Improving DNA microarray classification with graph-based gene selection and maximum Clique (MC)

Abstract

Abstract:

   Nowadays, one of the most important uses of molecular biology for disease detection is microarray data analysis. Gene selection, which searches for a subset of genes with the lowest internal similarity and highest relatedness to the target class, is an important task in microarray data processing. Data dimensionality can be reduced by removing duplicate, annoying, or unnecessary information. This study uses graph theory to support the gene selection strategy for disease diagnosis. To improve diagnostic skills, this study proposes a gene selection technique to evaluate DNA microarray data that takes advantage of graph theory and social network analysis. Gene selection effectively addresses this problem because it reduces computational complexity while increasing the classification accuracy of microarray data. This research proposes a unique gene selection method based on social network analysis. The two primary goals of the proposed approach are to reduce redundancy and increase its relevance for the selected genes. This algorithm iteratively determines the maximum population size in each cycle.

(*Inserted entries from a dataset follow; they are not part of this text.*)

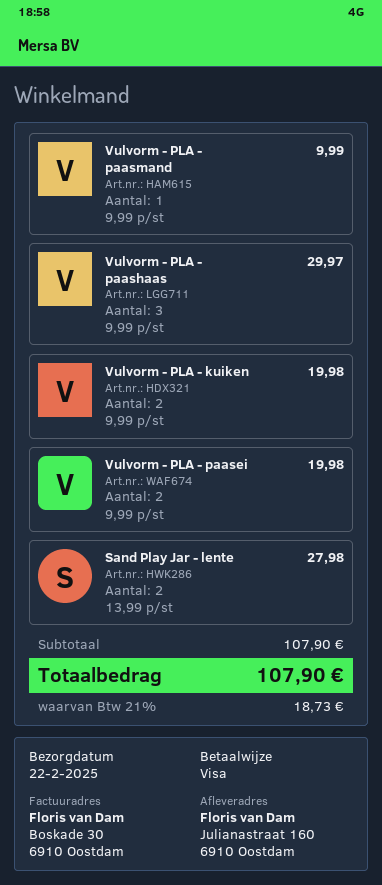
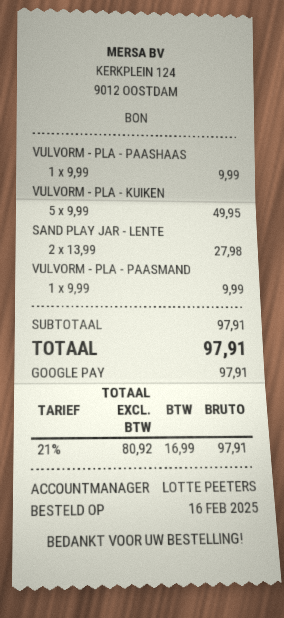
payment method: Visa -> Google Pay
Vulvorm - PLA - paashaas: 3 x 9.99 = 29.97 -> 1 x 9.99 = 9.99
Vulvorm - PLA - kuiken: 2 x 9.99 = 19.98 -> 5 x 9.99 = 49.95
Vulvorm - PLA - paasei: 2 x 9.99 = 19.98 -> none
subtotal: 107.90 -> 97.91
tax: 21% = 18.73 -> 21% = 16.99
total: 107.90 -> 97.91

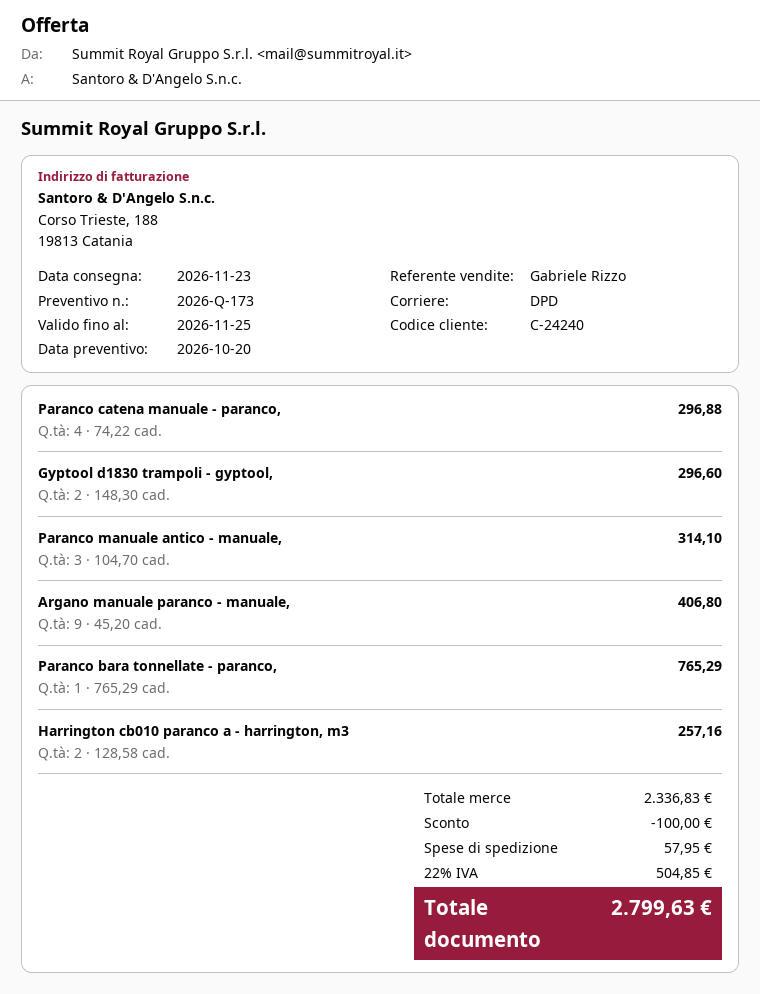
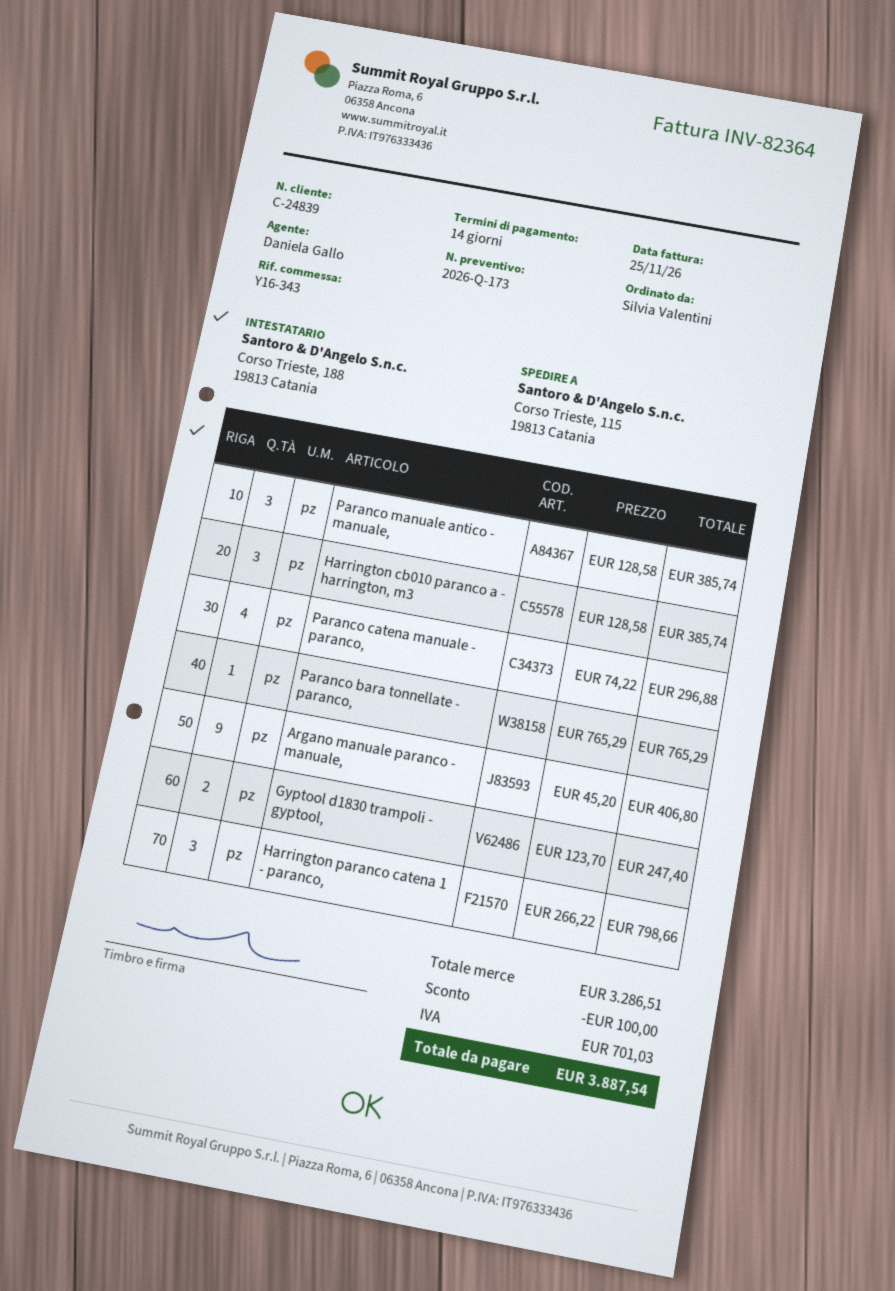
customer number: C-24240 -> C-24839
sales rep: Gabriele Rizzo -> Daniela Gallo
Gyptool d1830 trampoli - gyptool,: 2 x 148.30 = 296.60 -> 2 x 123.70 = 247.40
Paranco manuale antico - manuale,: 3 x 104.70 = 314.10 -> 3 x 128.58 = 385.74
Harrington cb010 paranco a - harrington, m3: 2 x 128.58 = 257.16 -> 3 x 128.58 = 385.74
Harrington paranco catena 1 - paranco,: none -> 3 x 266.22 = 798.66
subtotal: 2336.83 -> 3286.51
shipping: 57.95 -> none
tax: 504.85 -> 701.03
total: 2799.63 -> 3887.54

Then, using node clustering, relevant genes are selected from this community's list of genes currently present. According to the published results, the new gene selection method will reduce time complexity while improving microarray data's classification accuracy. The LS-SVM classifier was used to test the suggested approach on several sets of data, with the main focus of the study being classification accuracy. With an average classification accuracy using LS-SVM, the findings demonstrated notable increases in classification accuracy. The study demonstrated that the suggested methodology can efficiently identify genes and greatly increase classification accuracy by utilizing a variety of metrics to assess them. These findings demonstrate how well the suggested strategy analyzes microarray data and increases classification accuracy, which represents a significant advancement in the field of gene expression-based illness categorization.